The human infusion study also shows that VIP has measurable physiologic activity at low doses. In that study, doses of 0.6, 1.3, and 3.3 pmol/kg/min caused clear changes in circulating VIP and some physiologic responses. This supports the idea that VIP is biologically active, even if its normal role is mainly local rather than hormonal.

What the Research Says VIP Is Not

It is important not to overstate VIP. One human study in the source bundle specifically said the data did not support a role for VIP as a circulating hormone under physiological conditions. That is a useful limit. VIP is active, but it should not be reduced to a simple blood-borne hormone story.

The research also does not show that VIP is a cure-all. The language in the sources is broad and sometimes strong, but the data are still context-dependent. VIP seems to matter most as a regulator inside tightly linked systems: nervous, immune, gut, pulmonary, and vascular.

That is a more careful and useful way to think about it. VIP is a messenger with wide reach, but not every condition involving inflammation or the gut can be traced to it.

FAQ

What is VIP in simple terms?

VIP is a natural 28-amino-acid peptide that helps cells communicate. The research links it to immune balance, gut function, airway tone, blood vessel control, and circadian signaling.

Why is VIP called a “master regulator”?

The phrase comes from its wide effects across several systems. VIP acts through VPAC1 and VPAC2 receptors found in the brain, lungs, gut, immune cells, pituitary gland, and blood vessels.

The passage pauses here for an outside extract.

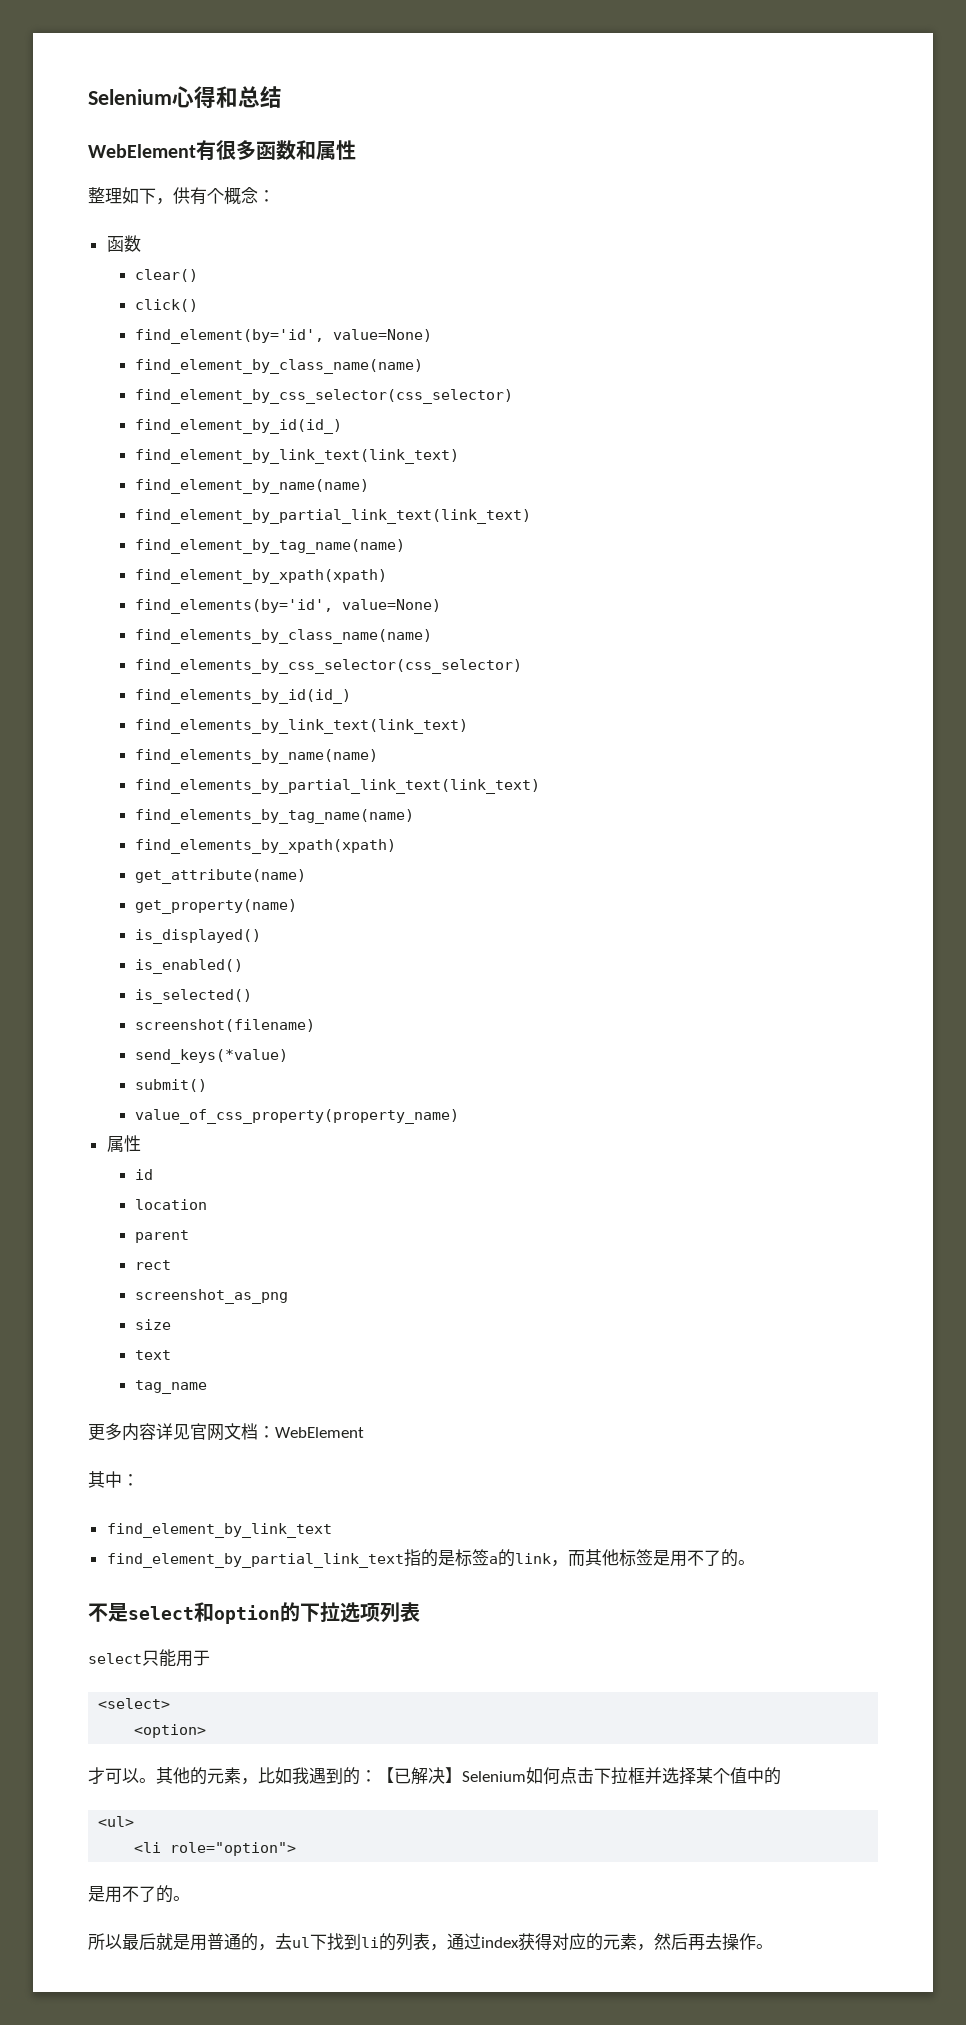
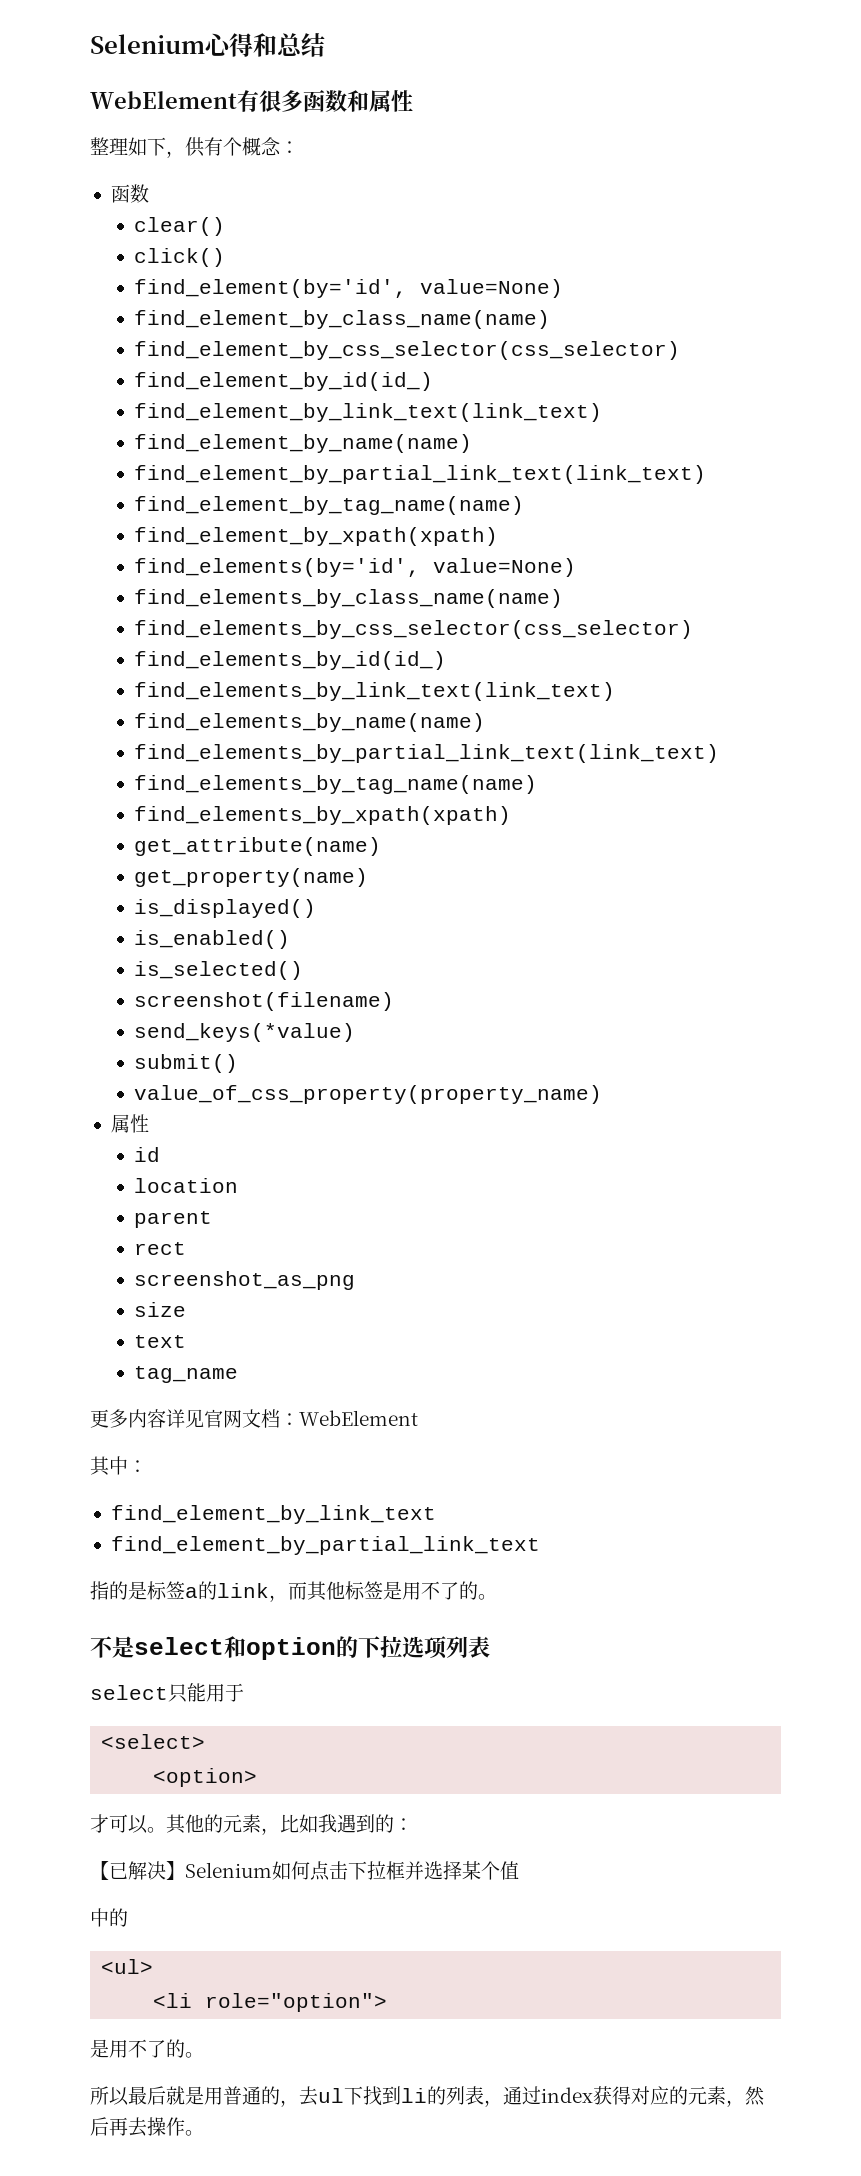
(404, 1560) none -> (540, 1545) //
(377, 1776) none -> (413, 1824) //
(747, 1775) none -> (519, 1870) //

What does VIP do to inflammation?

The source material says VIP lowers pro-inflammatory signals such as TNF-alpha, IL-6, and IL-12, while increasing IL-10. It is also described as supporting regulatory T cells and reducing excessive Th1 and Th17 activity.

Is VIP important in the lungs?

Yes. The research describes VIP as a primary endogenous bronchodilator and pulmonary vasodilator. It also links VIP-deficient states with pulmonary arterial hypertension and airway hyperresponsiveness.

What does the research say about low VIP?

In the materials provided, low VIP signaling is linked to chronic inflammatory illness, gut permeability, immune dysregulation, and neurologic symptoms. In one CIRS case series of 1,829 patients, VIP deficiency was reported in 98% of patients and in less than 10% of controls.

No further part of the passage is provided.